- WHAT IS BEING ASKED
In the records below, find the line holding "vpc: Network infrastructure" and the line holding "VPC, Route53, S3)". Set down both, with every line between them, exactly.

-- INPUT follows --

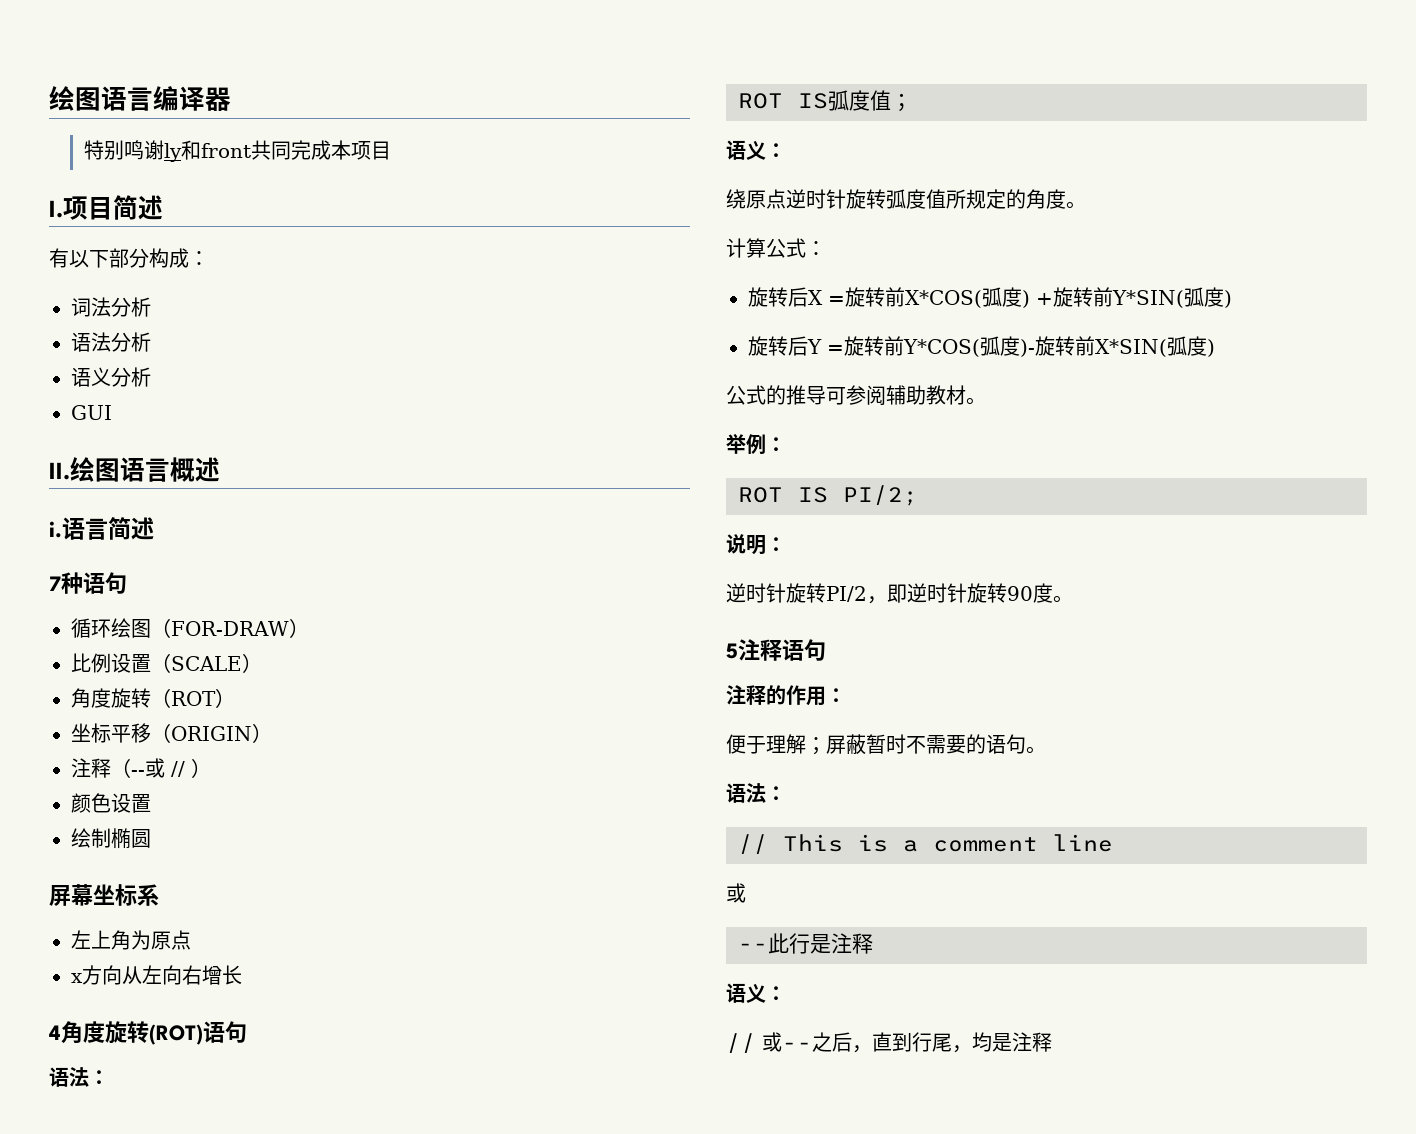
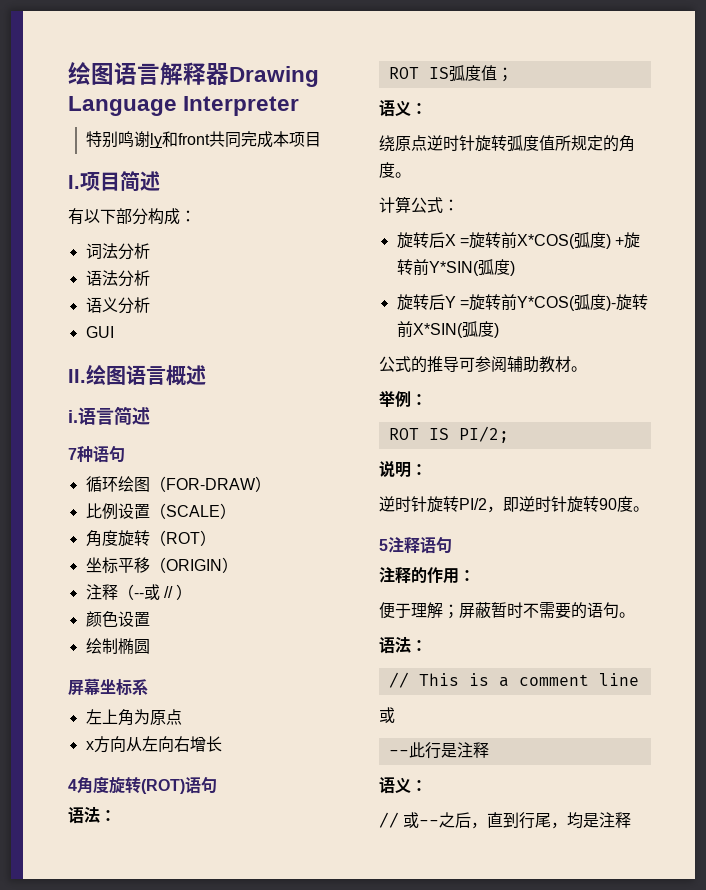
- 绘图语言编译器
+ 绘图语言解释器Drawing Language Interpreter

-- INPUT concluded --
-- INPUT follows --

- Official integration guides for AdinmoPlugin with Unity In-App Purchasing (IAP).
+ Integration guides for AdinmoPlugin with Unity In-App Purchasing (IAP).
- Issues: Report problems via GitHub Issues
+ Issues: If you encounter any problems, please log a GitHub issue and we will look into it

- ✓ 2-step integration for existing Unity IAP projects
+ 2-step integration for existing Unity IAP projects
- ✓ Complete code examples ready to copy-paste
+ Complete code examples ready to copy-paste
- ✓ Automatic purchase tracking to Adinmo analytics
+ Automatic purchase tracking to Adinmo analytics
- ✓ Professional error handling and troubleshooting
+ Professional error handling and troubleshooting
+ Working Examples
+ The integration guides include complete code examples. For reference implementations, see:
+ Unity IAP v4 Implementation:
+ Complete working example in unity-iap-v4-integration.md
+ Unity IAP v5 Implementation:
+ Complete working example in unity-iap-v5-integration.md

-- INPUT concluded --
-- INPUT follows --

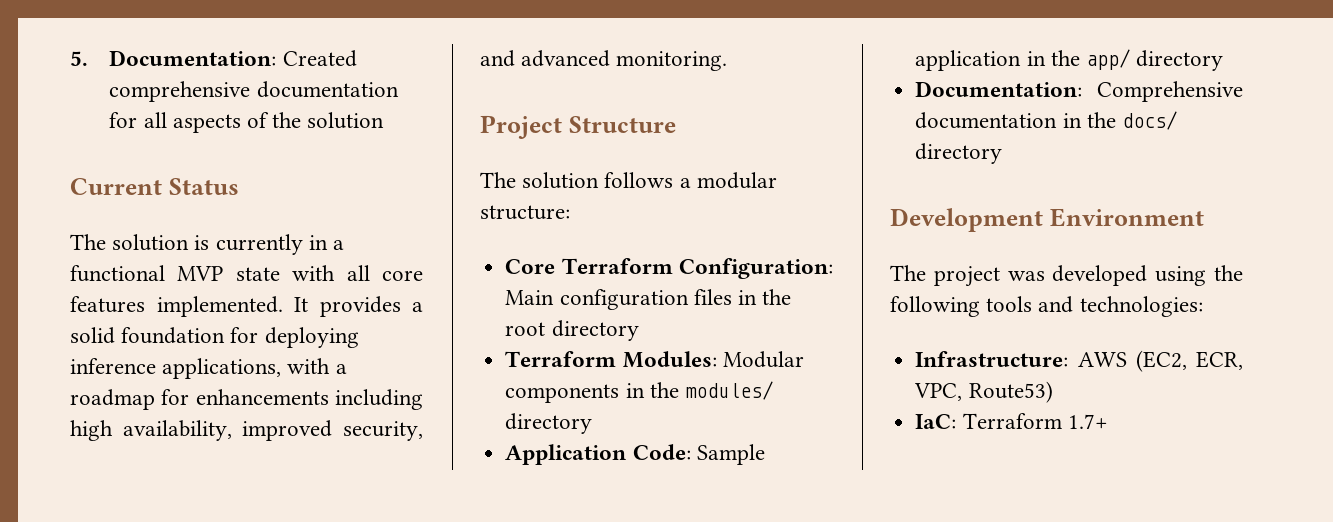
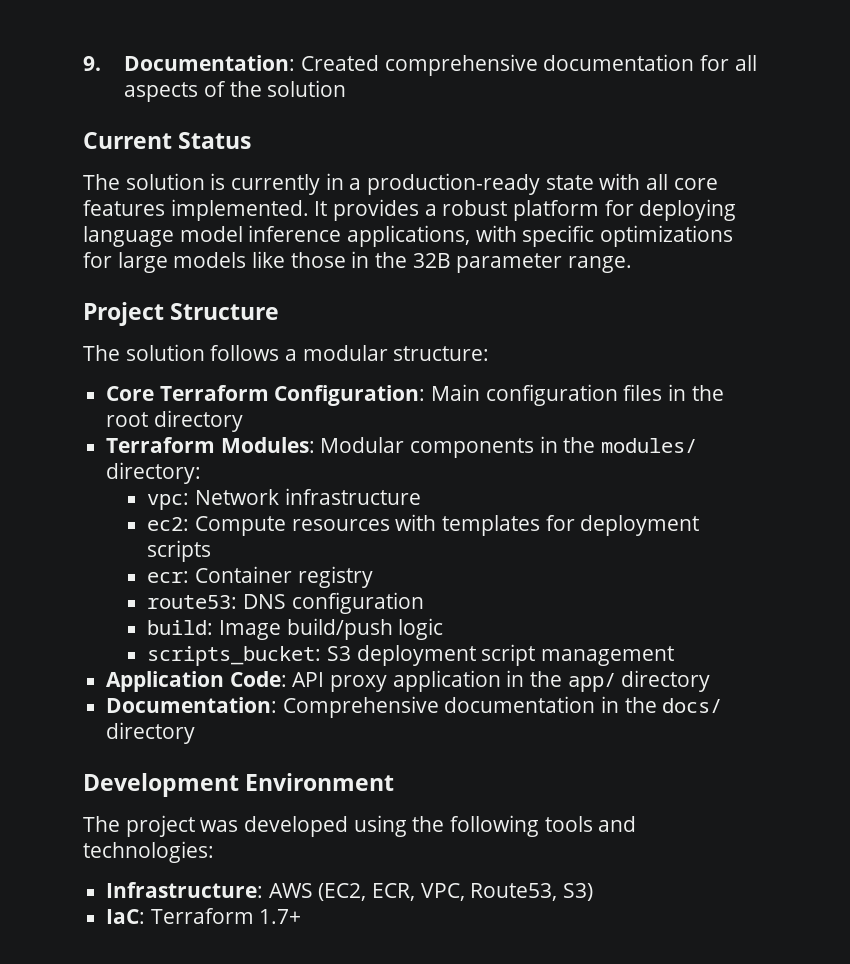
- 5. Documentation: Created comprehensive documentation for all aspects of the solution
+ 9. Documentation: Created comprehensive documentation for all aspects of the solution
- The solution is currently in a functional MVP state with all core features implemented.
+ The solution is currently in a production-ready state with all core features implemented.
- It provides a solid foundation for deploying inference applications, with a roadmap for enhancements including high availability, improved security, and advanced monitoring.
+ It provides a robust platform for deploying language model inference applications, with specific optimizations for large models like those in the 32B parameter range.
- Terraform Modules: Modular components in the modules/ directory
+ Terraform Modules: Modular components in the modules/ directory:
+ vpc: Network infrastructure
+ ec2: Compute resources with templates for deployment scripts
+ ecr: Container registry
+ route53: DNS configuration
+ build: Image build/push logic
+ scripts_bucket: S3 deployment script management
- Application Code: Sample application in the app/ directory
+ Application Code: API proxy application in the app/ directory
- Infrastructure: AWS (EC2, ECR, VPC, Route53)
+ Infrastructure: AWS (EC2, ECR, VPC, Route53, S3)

-- INPUT concluded --

- WORKED SOLUTION
+ vpc: Network infrastructure
+ ec2: Compute resources with templates for deployment scripts
+ ecr: Container registry
+ route53: DNS configuration
+ build: Image build/push logic
+ scripts_bucket: S3 deployment script management
- Application Code: Sample application in the app/ directory
+ Application Code: API proxy application in the app/ directory
- Infrastructure: AWS (EC2, ECR, VPC, Route53)
+ Infrastructure: AWS (EC2, ECR, VPC, Route53, S3)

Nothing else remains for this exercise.